Erkek veya dişi, güzel veya çirkin, uzun veya kısa, akıllı veya akılsız denebilecek özellikler de benim seçimim değil!

Kısacası, şu noktaya kadar olan hiçbir şey benim seçimim ya da irade-i cüzümün dileği değil!

Böyle bir noktada buldum kendimi...

“Niye böyleyim?” diye soru sormak istediğim bir varlığı aramaya kalktığım zaman, Dünya’da başımı kaldırıyorum, 150 milyon kilometre ötede, gerçekte 1.333.000 Dünya büyüklüğünde olup, gözüme bir tava kadar görünen Güneş’i görüyorum...

Gözüm ona ilişemiyor... Havsalam onun büyüklüğünü varlığını algılayamıyor!!! Ve o Güneş gibi 400 milyar güneşten oluştuğu söylenen bir Galaksi’nin uçsuz bucaksız sonsuzluğuna açılıp bir muhatap bulamıyorum!!!

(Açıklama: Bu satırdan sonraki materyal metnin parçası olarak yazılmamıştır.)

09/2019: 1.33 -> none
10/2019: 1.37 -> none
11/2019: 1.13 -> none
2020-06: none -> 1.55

Kime yönelip kime ne soru soracağım; “Niye, neden, niçin, nasıl?” diye...

Bunun muhatabını bulamıyorum!

Sonuçta, olduğum yerde, kendimi, olduğum gibi kabullenmekten başka şansım kalmıyor!

O zaman diyorum ki:

“Ben şu anda, bu beden üzerinde tasarrufta bulunabildiği kadarıyla bulunabilen, kullanabildiği kadarıyla aklını iradesini kullanabilen bir varlık olarak içinde yaşadığım şu sistemi anlamaya çalışayım!”

Geriye dönük yapabileceğim hiçbir şey yok!

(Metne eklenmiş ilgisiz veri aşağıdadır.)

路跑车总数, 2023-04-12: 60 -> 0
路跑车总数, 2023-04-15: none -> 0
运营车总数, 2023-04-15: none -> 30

Tek yapabileceğim şey; bulunduğum yerden ileriye bakarak, gelecekte nelerle karşılaşabileceğimi anlayıp idrak etmek; bu anlayıp idrak edebildiğim gerçekler ölçüsünde de yaşamıma yön verebilmek. Bundan sonrası, hiç olmazsa, olabildiğince kendi seçimim deyip avunabileceğim ölçüde, bir biçimde kurtarabilmek; yönlendirebilmek; geleceğin huzur ve saadetini temin etmeye çalışmak!

Yaşamın gerçeğine baktığım zaman şunu görüyorum: Gerçeğini hiç bilemediğim bir zaman için şu Dünya’da varım...

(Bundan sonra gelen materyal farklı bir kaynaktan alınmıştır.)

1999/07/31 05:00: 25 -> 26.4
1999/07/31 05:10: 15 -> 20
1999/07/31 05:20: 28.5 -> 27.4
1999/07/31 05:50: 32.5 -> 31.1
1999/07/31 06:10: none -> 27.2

Hiç bilemediğim bir anda bu Dünya’dan ayrılıp gideceğim...

Yok mu olacağım?..

“Var” olan hiçbir şey “yok” olmayacağına göre, “var” olan her şey bir dönüşümle, bir başka boyutta yaşamına devam ettiğine göre, ben de bu mantıkla biliyorum ki; bugün için “var” olan bu şuurum, bilincim, bir süre sonra bir dönüşüme uğrayacak ve bu dönüşümle birlikte yeni bir yaşam boyutunda, yeni yaşam şartlarıyla yaşamıma devam edeceğim.

“ÖLÜM” diyorlar buna...

ÖLÜM...

Hepimizin başında!

Yani Kurân’daki ifadesine göre;

ÖLÜM, TADILACAK BİR OLAY!

“Her bilinç, ölümü (biyolojik bedensiz yaşamayı) tadacaktır!..” (3.Âl-u İmran: 185) diyor Kur’ân.

Dolayısıyladır ki, tadılacak bu olaydan sonra da, ben yaşamaya devam edeceğim...

Yani bir diğer anlatımla, bu bedeni kullanamaz hâle geleceğim, bu bedeni kullanamadığımı hissedip yaşayacağım.

Derken, bu bedenle ilişkim kesilecek, ama tüm yaşamım boyunca da bilincime ben bu beden olduğum şeklindeki verileri yüklediğim için bu bedenden kopup ayrılıp da gidemeyeceğim ve bu bedenle beni diri diri, aklım başımda, şuurlu bir hâlde o mezara koyacaklar!

7 / 26

Bunlar da İlginizi Çekebilir

Bu Kitabı İndirebilirsiniz!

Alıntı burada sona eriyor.